The New York police officer was angry at her estranged husband and jealous of her boyfriend's gifts to his 14-year-old daughter, prosecutors said. So she allegedly asked the boyfriend to hire a hit man to kill the husband - and the teenage girl.

At one point, officials said, the veteran member of law enforcement wondered why the boyfriend could not do the deed himself.

"Valerie Cincinelli does what she wants," Assistant US Attorney Catherine Mirabile would tell a judge. "No one controls her. She knows how to get around the system."

But this plan quickly went south, officials said, when the boyfriend revealed the plot to the FBI, allowing investigators to gather taped conversations between him and Cincinelli. In 2019, authorities faked her husband's death to capture her reaction. That's when Cincinelli tried to cover her tracks and the boyfriend's by deleting phone data, authorities alleged. She was charged with obstruction of justice.

Now Cincinelli, 36, has admitted to only that charge as part of a plea deal.
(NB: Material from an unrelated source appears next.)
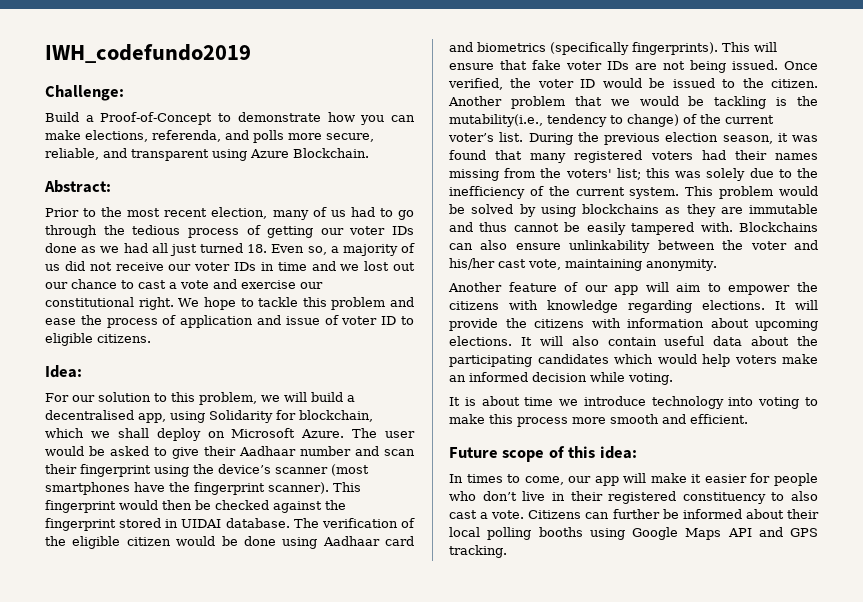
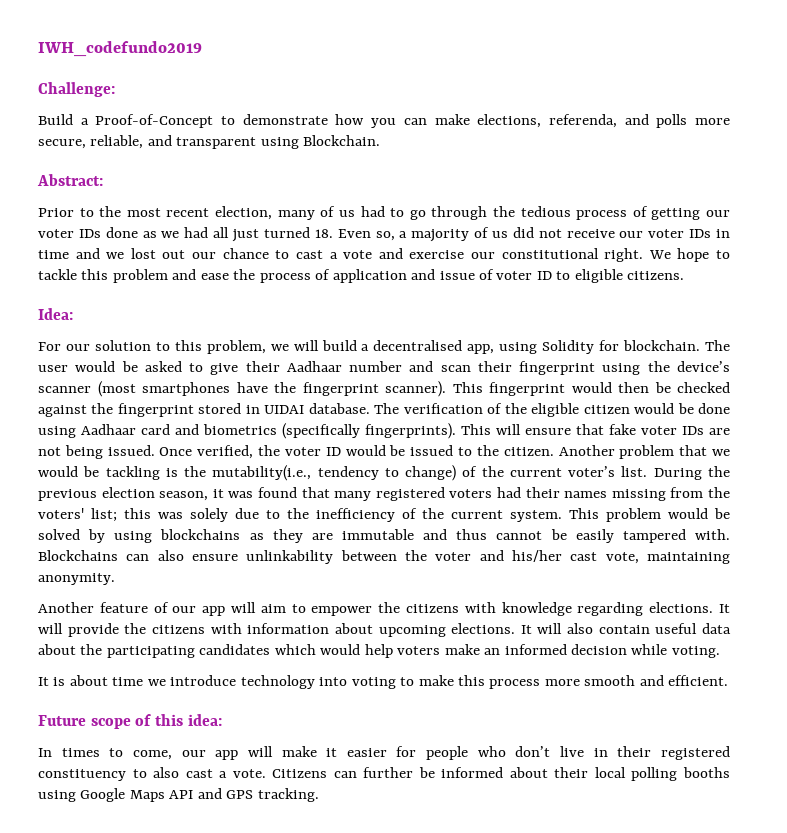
[250,149,289,158] Azure -> (299, 143) none
[209,410,373,423] [45,428,345,441] Solidarity for blockchain, which we shall deploy on Microsoft Azure. -> [542,340,701,354] Solidity for blockchain.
"We are pleased with the ultimate disposition and the government's agreement to dismiss the murder for hire charges," her attorney, James Kousouros, told The Washington Post in an email. "Ms. Cincinelli accepted responsibility for the obstruction and wants nothing more than to return to her family and move on with her life."

He has said that Cincinelli never paid for a hit man and that the money she gave the boyfriend, John DiRubba, was simply a loan to buy gold coins. Kousouros has also argued that the recordings provided by the government do not prove its case.

The Post could not reach DiRubba, and a lawyer who represented him in another case did not immediately respond to a request for comment.

"After all she has done, and all the damage, I still love her and always will," DiRubba, then 54, told the New York Daily News in 2019, recalling their matching "Til Death" tattoos. DiRubba said Cincinelli "needs help."

The Justice Department did not respond to questions about the plea deal. Assistant US. Attorney Anthony Bagnuola said at a Friday court hearing that if the case reached trial, prosecutors would have played audio and video of Cincinelli discussing the plot, the Associated Press reported.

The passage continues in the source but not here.